Ella intentó contener el calor que la invadió ante su franqueza, pero Sebastián era un demonio que sabía cómo excitarla con palabras. Peor aún, era la asombrosa facilidad con que había vuelto su arma contra ella.

– A grandes rasgos, ese era el guión que me habías preparado, ¿no? -continuó él-. Pues lo siento, no puedo satisfacerte.

– ¿Qué?

– Quedé impresionado por el modo en que hablabas con Alfonso. Es evidente que conoces el tema. Hay muchas cosas mal hechas en esta región, y sería necesario mucho trabajo para solucionarlas. Esa es mi tarea. Para mí, todo se reduce a eso. He conocido a muy pocas personas que lo entendieran. Debiste aprender mucho durante tu matrimonio. ¿Tu marido se dedicaba a la política?

– No, pero mi suegro era un profesional de las quejas -aseveró con pasión-. Era capaz de pasar horas quejándose del gobierno central, del gobierno regional, esto está mal, aquello está mal, y jamás dejaba que nadie interviniera.

El vals llegó a su fin. De inmediato la orquesta pasó a un tango, al que Sebastián la arrastró sin pausa. Como todo lo demás, lo hacía bien, pero también Maggie. Era como volver a esquiar, una batalla sutil por establecer la superioridad, aunque en esa ocasión empataron. Ambos se hallaban jadeantes y sonrientes cuando terminó la música.
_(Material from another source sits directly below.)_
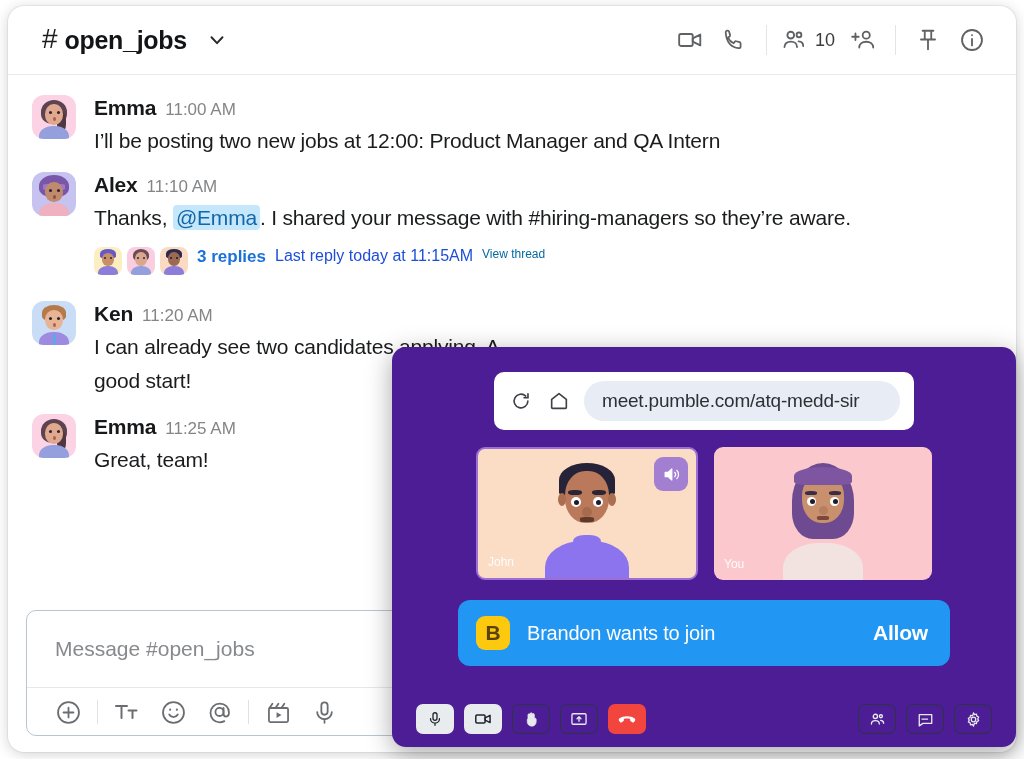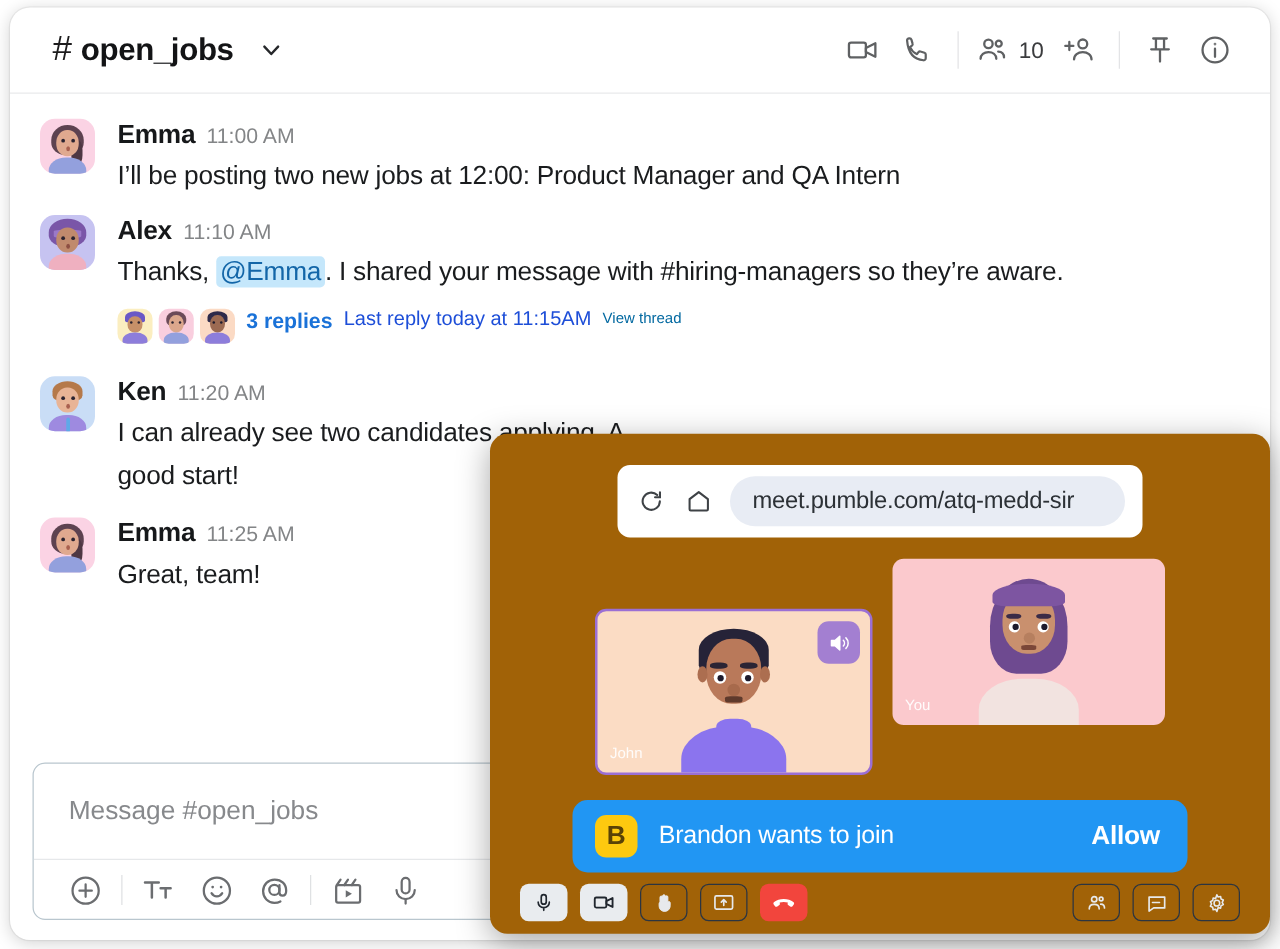"meet.pumble.com/atq-medd-sir" #call-panel { background: #a16207 -> #4c1d95 }
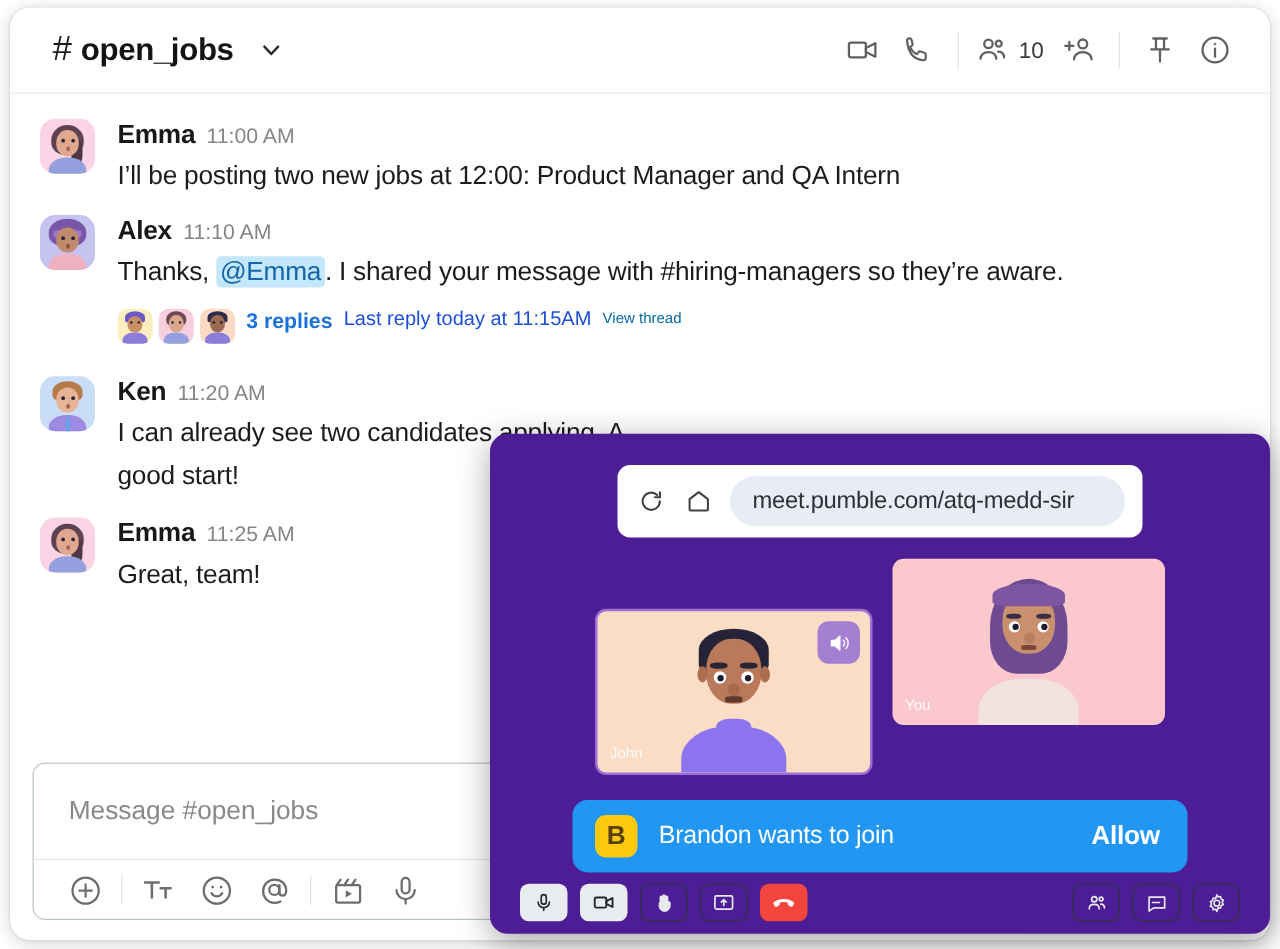"John" .tile.active { margin-top: 40px -> none }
– Bailas bien -alabó él-. Aunque siempre lo supe.

Una mujer inteligente no le respondería. Sus ojos exhibían un brillo peligroso.

– Creo que será mejor que nos sentemos.

– No hasta que hayamos bailado otro vals.

Pero estar encerrada en sus brazos no era para ella. Lo deseaba demasiado. Debía alejarse.

– Margarita -susurró él.

– Para. Para.

– Para tú. Sé fuerte por los dos.

– Sí -musitó-. Sí -pero ya no sabía qué decía.

Agradeció el inminente regreso de Isabel. Sebastián y Catalina se casarían y ella podría regresar a su vida monótona en Inglaterra, y olvidarlo.